A surprising and welcome side-effect of the pandemic measures, though, was the sudden and at first glance, puzzling drop in pre-term births. Findings on pre-term birth in the Lancet study but confirmed reports from Ireland and Denmark early in the pandemic that there were noticeably fewer preterm births and babies in neonatal intensive care wards in Western countries. Some low-income countries had conflicting findings.

In Denmark, 90% fewer low birthweight babies were born and an Irish study found that women were 3.77 times more likely to have a very low-birthweight baby during the previous two decades than during the lockdown.

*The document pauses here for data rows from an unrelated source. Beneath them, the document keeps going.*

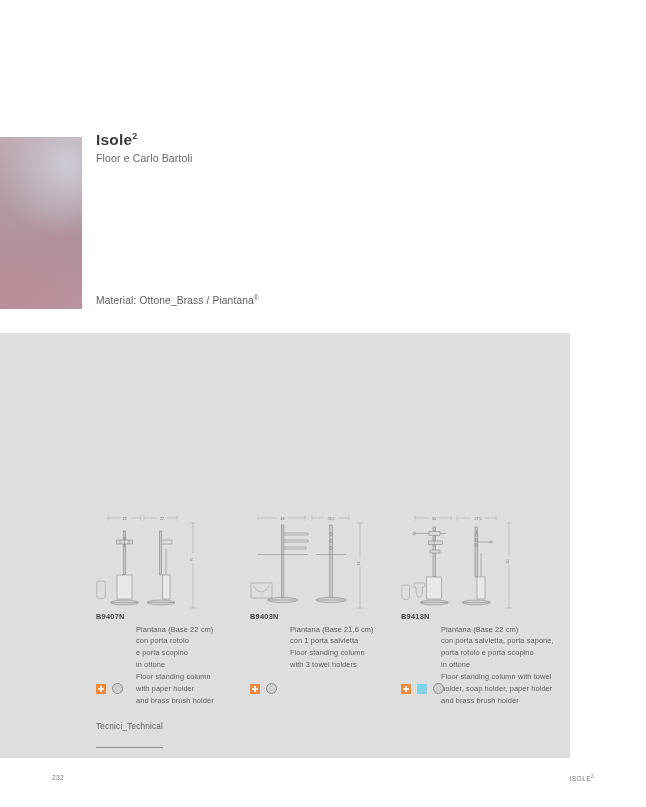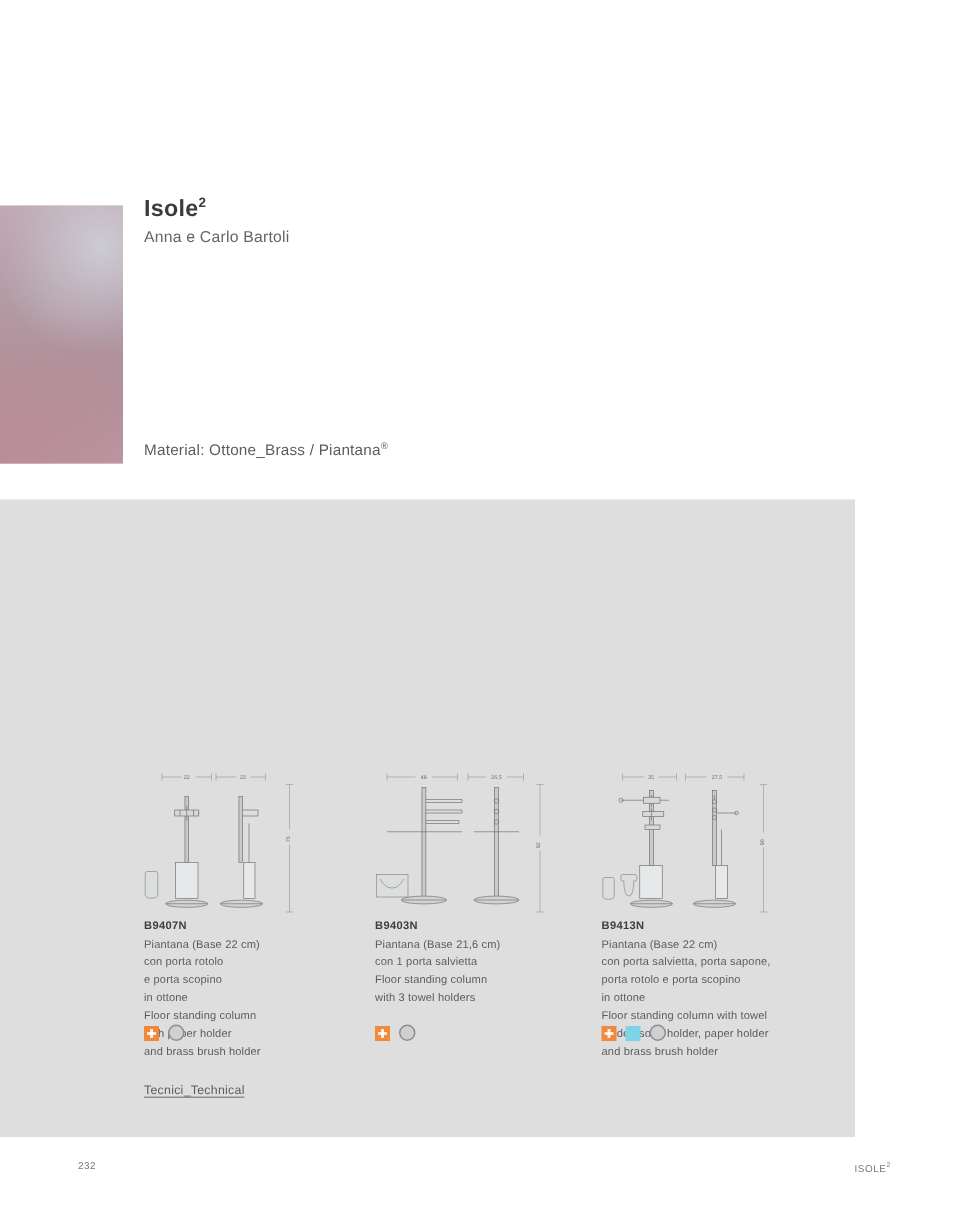--- a/index.html
+++ b/index.html
@@ -62,21 +62,21 @@
   #col-3 .drawing { left:0; width:116px; }
   .drawing svg { display:block; }
 
   
   .prod-text { position:absolute; top:279px; left:0; }
   .prod-code {
     font-size:7.4px; font-weight:bold; color:#3d3e40;
     letter-spacing:0.25px; margin-bottom:2.5px;
   }
   .prod-desc {
-    font-size:7.4px; color:#5b5c5e; line-height:1.62; letter-spacing:0.1px;
+    font-size:7.4px; color:#5b5c5e; line-height:1.62; letter-spacing:0.1px;margin-left:40px;
   }
   .prod-desc div { white-space:nowrap; }
 
   
   .swatches { position:absolute; left:0; display:flex; align-items:center; gap:6px; }
   #col-1 .swatches { top:350px; }
   #col-2 .swatches { top:350px; }
   #col-3 .swatches { top:350px; }
 
   .sw-square {
@@ -96,21 +96,21 @@
 
   .sw-circle {
     width:11px; height:11px; border-radius:50%;
     background:#cfd0d1; border:1px solid #8d8e90; flex:0 0 auto;
   }
 
   
   #tech-link {
     position:absolute; left:96px; top:389px;
     font-size:8.2px; color:#5c5d5f; letter-spacing:0.2px;
-    padding-bottom:0; border-bottom:0.8px solid #8e8f91;
+    padding-bottom:16px; border-bottom:0.8px solid #8e8f91;
   }
 
   
   #footer { position:absolute; left:0; top:758px; width:646px; height:49px; background:#fff; }
   #page-number {
     position:absolute; left:52px; top:16px;
     font-size:6.6px; color:#77787a; letter-spacing:0.3px;
   }
   #footer-collection {
     position:absolute; right:52px; top:16px;
@@ -123,21 +123,21 @@
 </style>
 </head>
 <body>
 
 <div id="hero-area">
 
   <div id="hero-image"></div>
 
   <div id="title-block">
     <div id="product-title"><span>Isole</span><sup>2</sup></div>
-    <div id="designers">Anna e Carlo Bartoli</div>
+    <div id="designers">Floor e Carlo Bartoli</div>
   </div>
 
   <div id="material-line"><span>Material: Ottone_Brass / Piantana</span><sup>®</sup></div>
 </div>
 
 <div id="content-panel">
   <div id="products-row">
 
     <div class="product-col" id="col-1">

While there was some speculation that, in spite of increased stress, pregnant women benefitted from reduced commutes and more sleep during the lockdowns there is also a the possibility that full-term births were driven, ironically, by less hospital healthcare. Pregnant women flocked to midwives and home deliveries in America in unprecedented numbers during the pandemic; if unnecessary medical interventions including induced labor, C-section deliveries, and late-pregnancy cervical checks were reduced during the lockdowns, then perhaps that is why more babies were born naturally, full-term, and higher birthweight.

The U.S.-based advocacy group Evidence Based Birth has a “Sample Informed Consent Form for Refusal to Separate Birthing Parent and Infant” on its website, which mothers giving birth can bring to hospitals.